I came back to it numerous times in the following week, but it always sounded too final and as if I, like those running the ICU where they were taking care of Ayesha, thought she was on her death bed. Eventually, I just walked away from what I wrote, but some of it is here. It is hard writing about your wife while she’s in a coma and can’t breathe without a ventilator. It never seems to come out right. Every once in a while, I’d find I’d written something in the past tense and would hear my wife chirping in my ear, “I’m not dead yet,” as if she were playing her part as the nearly dead in Monty Python and the Holy Grail – believe me, she appreciates that. For the sake of my kids, whom I wanted to protect from knowing the severity of the situation, I didn’t post my thoughts. I just kept quiet.
But here is some of what I wrote.
This day, October 8, 2021, turned out to be truly Dickensian in that it was the worst of times and the best of times. Considering that my best friend and my beloved wife was just put on a ventilator because of Covid and pneumonia, the “best of times” portion might sound crazy. Not going to lie, the last few days, with my wife in the hospital, have been truly the worst of my life. The worst of times.
However, at 5:00 that afternoon, unbeknownst to me, some folks set up a prayer vigil to be held outside the hospital. People from all over showed up, some of which I didn’t even know. A new father, whose son was born the day before, walked by and was so touched he stopped, met me, prayed with me and then went in. Twenty minutes later, he couldn’t get enough. He came out and laid down Psalm 52 like it was a Royal Flush on the devil’s poker table. Suck it Satan. What’s more appropriate than a new father of a baby that wasn’t aborted getting swept up by my wife’s prayer vigil? My wife’s raison d’etre is the pro-life movement.
Having heard my wife’s pro-life testimonies a thousand times, I never get bored of them. She has so many aspects she can cover and so many ways to get there, her testimony always turns out differently. Nonetheless, one of my favorite observations is her realization that she isn’t a woman who aborted a baby, but a mother of a dead child. It’s all relative.
And maybe that’s what this letter is about. It’s a love letter to my wife. But it’s not a letter to remember her. It’s a letter to celebrate the life she still lives. While her body is asleep so her lungs can get enough oxygen so her body can heal, her spirit is still there, and the people who’ve been driven into action on her behalf are being moved by it.

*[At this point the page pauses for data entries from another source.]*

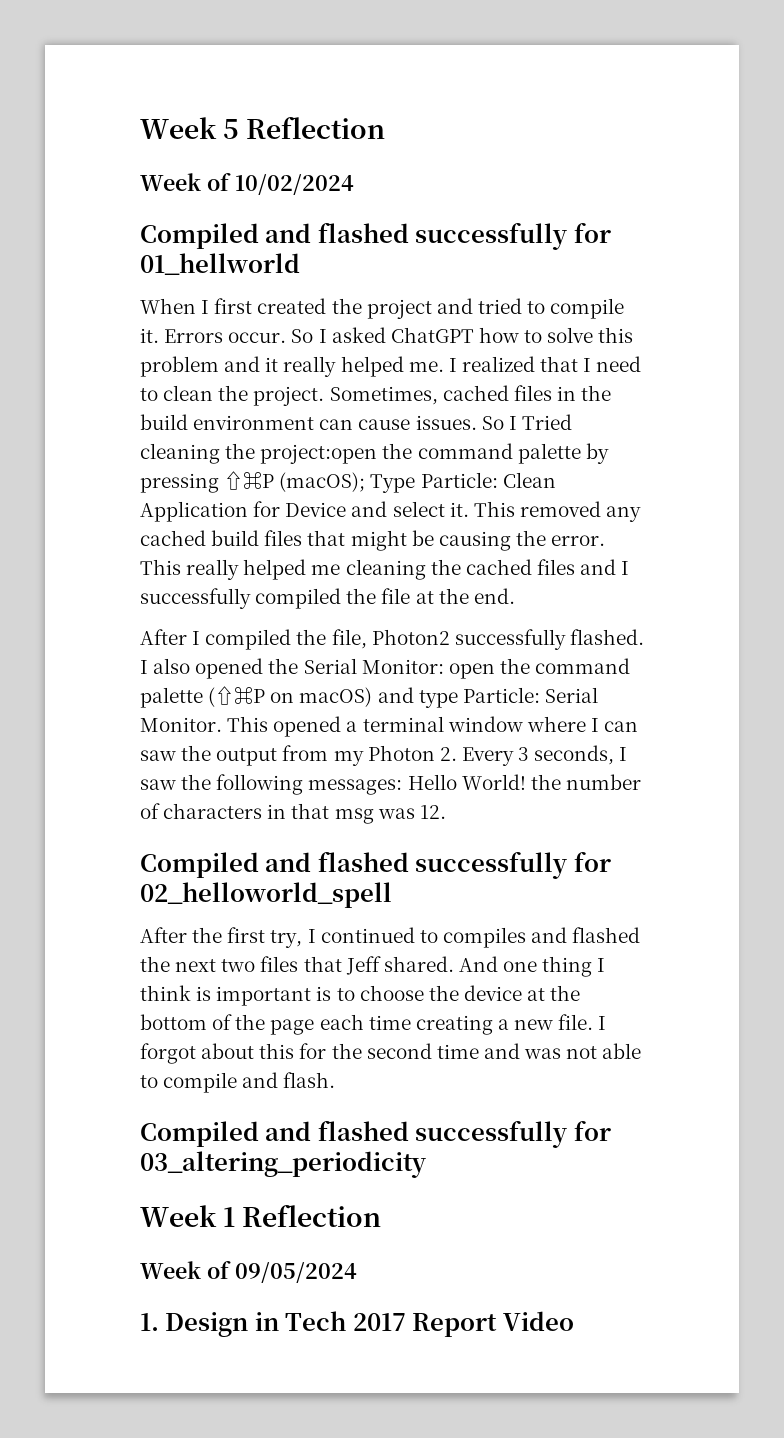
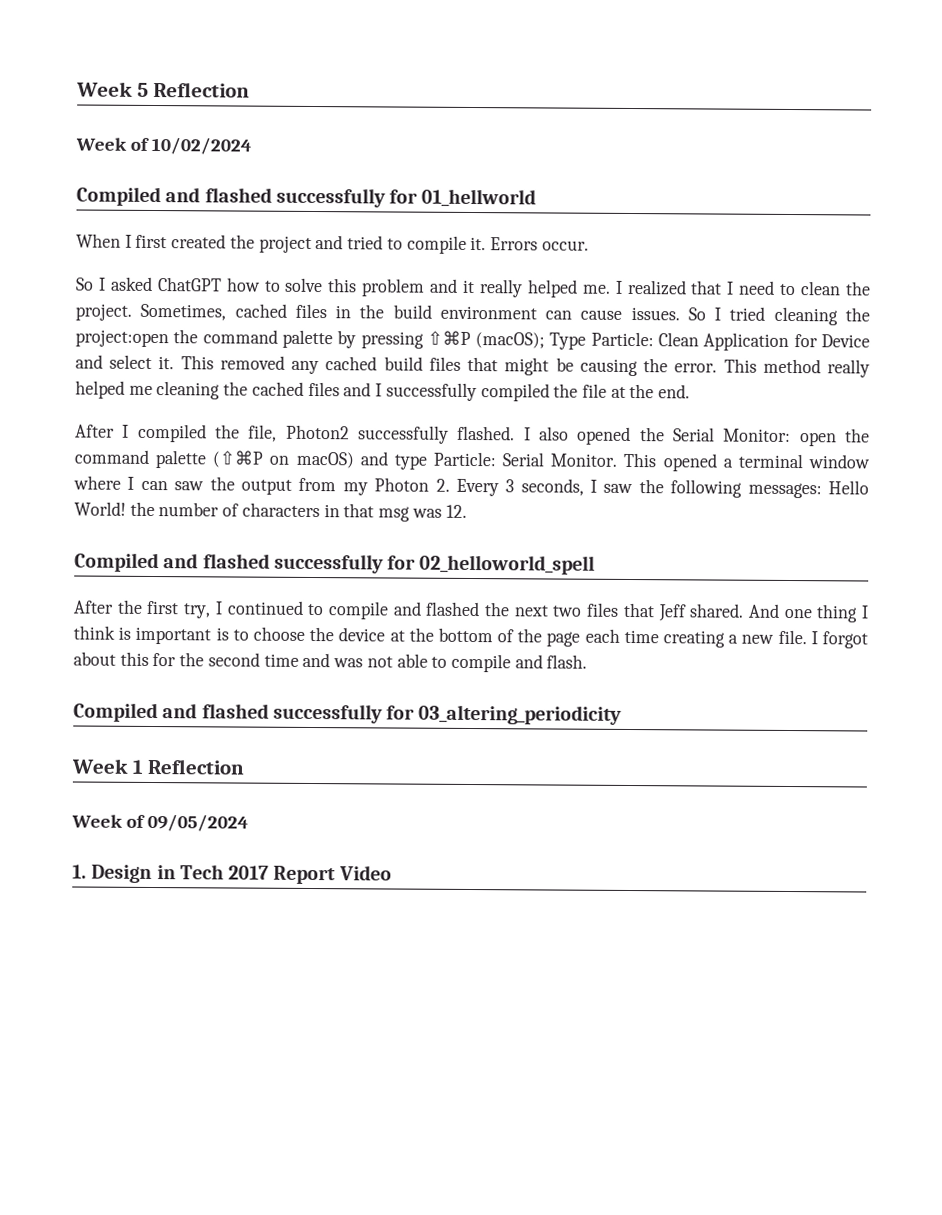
- Errors occur. So I asked ChatGPT how to solve this problem and it really helped me.
+ Errors occur.
+ So I asked ChatGPT how to solve this problem and it really helped me.
- So I Tried cleaning the project:open the command palette by pressing ⇧⌘P (macOS); Type Particle: Clean Application for Device and select it.
+ So I tried cleaning the project:open the command palette by pressing ⇧⌘P (macOS); Type Particle: Clean Application for Device and select it.
- This really helped me cleaning the cached files and I successfully compiled the file at the end.
+ This method really helped me cleaning the cached files and I successfully compiled the file at the end.
- After the first try, I continued to compiles and flashed the next two files that Jeff shared.
+ After the first try, I continued to compile and flashed the next two files that Jeff shared.

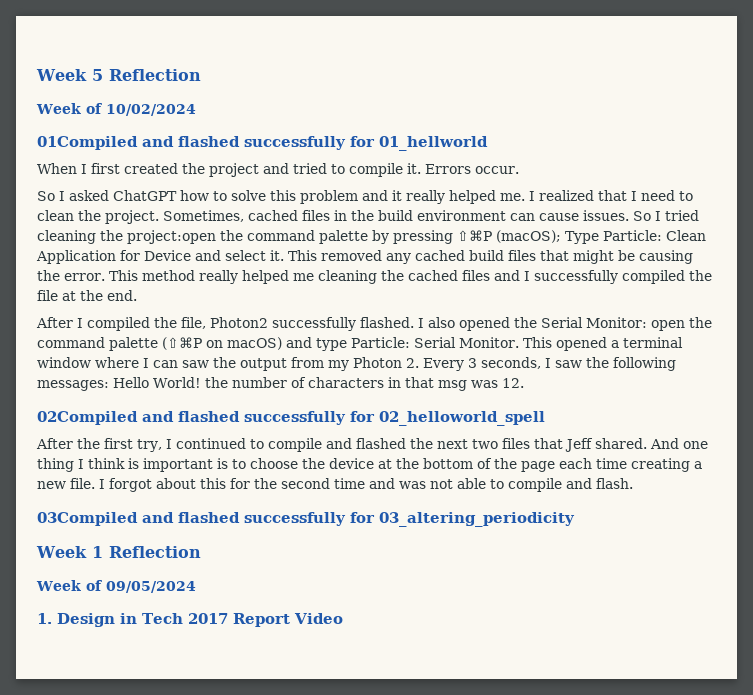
- Compiled and flashed successfully for 01_hellworld
+ 01Compiled and flashed successfully for 01_hellworld
- Compiled and flashed successfully for 02_helloworld_spell
+ 02Compiled and flashed successfully for 02_helloworld_spell
- Compiled and flashed successfully for 03_altering_periodicity
+ 03Compiled and flashed successfully for 03_altering_periodicity

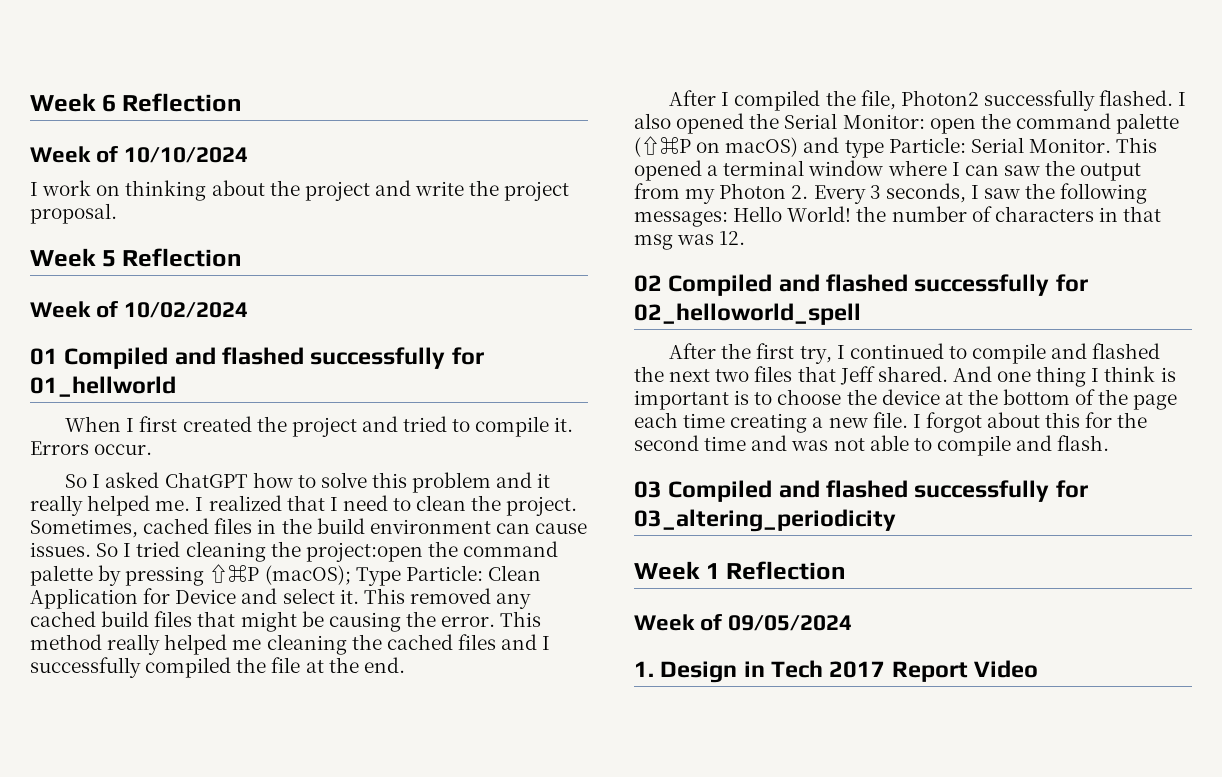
+ Week 6 Reflection
+ Week of 10/10/2024
+ I work on thinking about the project and write the project proposal.
- 01Compiled and flashed successfully for 01_hellworld
+ 01 Compiled and flashed successfully for 01_hellworld
- 02Compiled and flashed successfully for 02_helloworld_spell
+ 02 Compiled and flashed successfully for 02_helloworld_spell
- 03Compiled and flashed successfully for 03_altering_periodicity
+ 03 Compiled and flashed successfully for 03_altering_periodicity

And let me tell you, she has an indomitable spirit. One that’s unlike any other I’ve ever encountered. I fell in love with her the first time I met her. It was on Resurrection Sunday over at the Sniateckis’ house. She and I started talking, and we didn’t finish for more than three hours. The most natural conversation ever. Seven months later, we were married. We knew. Shalom was introduced to me during that conversation. Ayesha asked 4-year-old Shalom, “What do you know about Barak Obama?” Without thinking more than a millisecond, Shalomy said, “He kills the babies.” It was the glory and rawness of truth from the mouth of a babe. Made me like Ayesha even more.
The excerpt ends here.